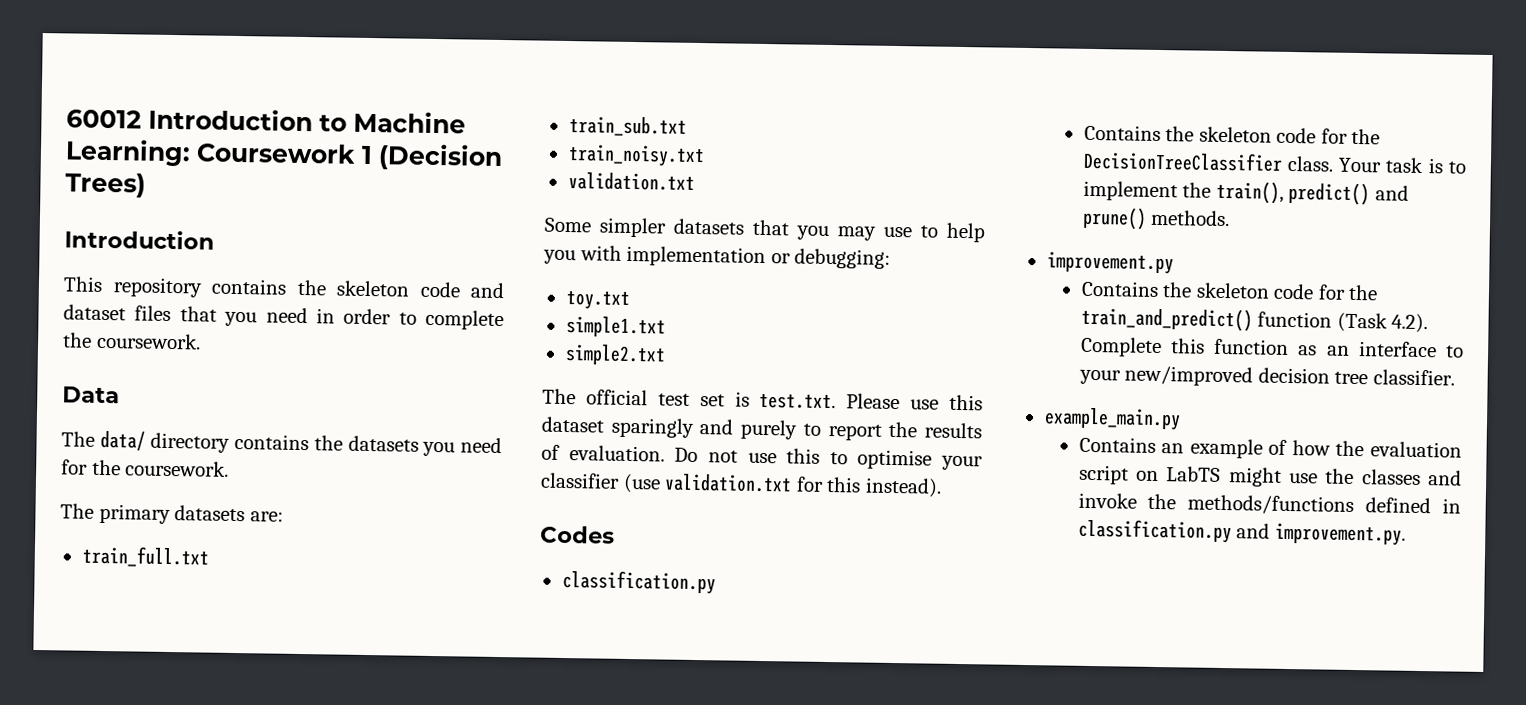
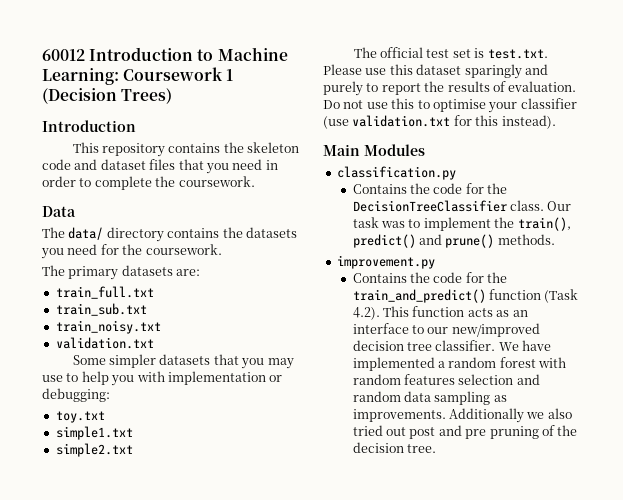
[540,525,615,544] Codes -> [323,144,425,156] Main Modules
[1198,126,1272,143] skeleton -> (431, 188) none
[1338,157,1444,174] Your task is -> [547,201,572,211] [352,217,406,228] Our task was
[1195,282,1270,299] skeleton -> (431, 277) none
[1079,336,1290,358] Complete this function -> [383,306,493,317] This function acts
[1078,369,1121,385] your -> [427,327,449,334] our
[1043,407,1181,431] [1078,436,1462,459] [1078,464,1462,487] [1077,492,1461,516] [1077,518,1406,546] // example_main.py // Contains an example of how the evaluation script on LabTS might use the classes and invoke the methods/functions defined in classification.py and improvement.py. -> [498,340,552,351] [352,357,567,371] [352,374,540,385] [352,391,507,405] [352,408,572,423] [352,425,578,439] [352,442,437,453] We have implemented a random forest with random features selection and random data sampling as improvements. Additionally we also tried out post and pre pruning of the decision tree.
...
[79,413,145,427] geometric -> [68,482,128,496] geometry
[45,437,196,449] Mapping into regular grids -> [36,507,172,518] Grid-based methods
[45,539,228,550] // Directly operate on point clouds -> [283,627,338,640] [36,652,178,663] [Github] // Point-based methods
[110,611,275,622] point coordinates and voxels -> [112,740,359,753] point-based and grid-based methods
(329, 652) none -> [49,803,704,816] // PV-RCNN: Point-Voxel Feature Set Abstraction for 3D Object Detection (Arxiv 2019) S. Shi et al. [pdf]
--
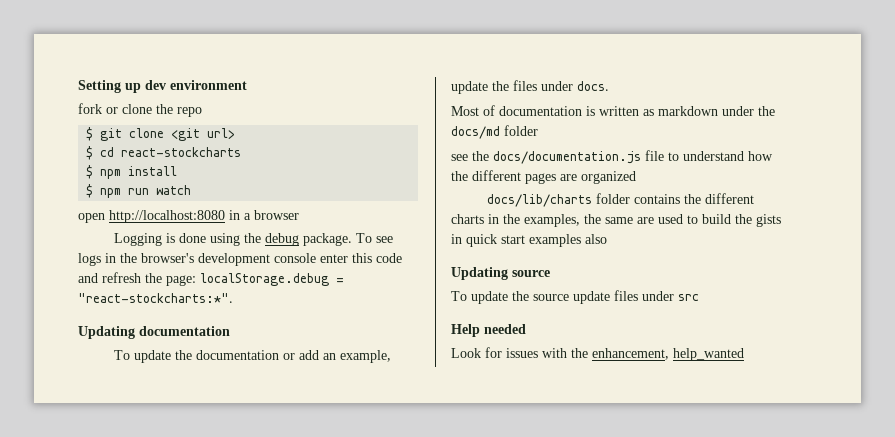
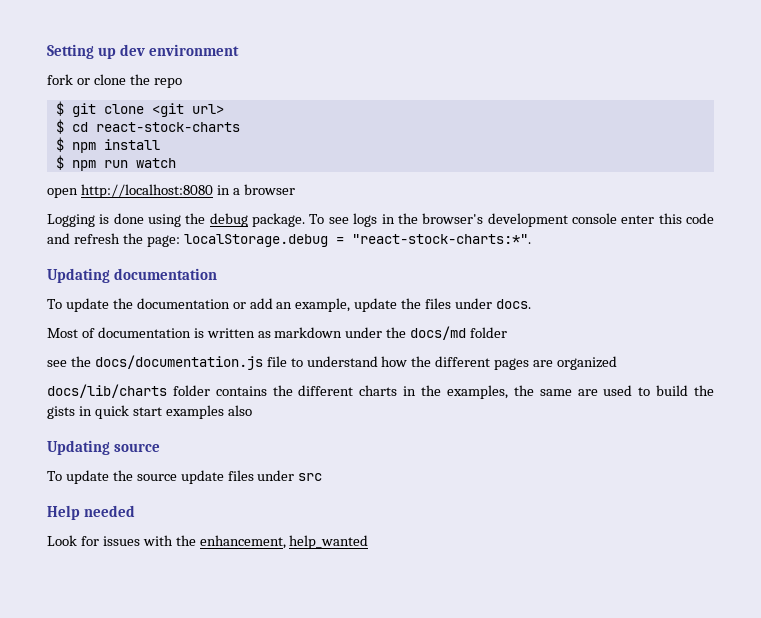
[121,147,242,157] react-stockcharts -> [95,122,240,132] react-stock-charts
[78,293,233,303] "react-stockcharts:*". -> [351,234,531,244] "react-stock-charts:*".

_Aim of the task:_ Scan the listing above and tally the lines that include the string "based". Write the total and nothing more.

_Task answer:_ 3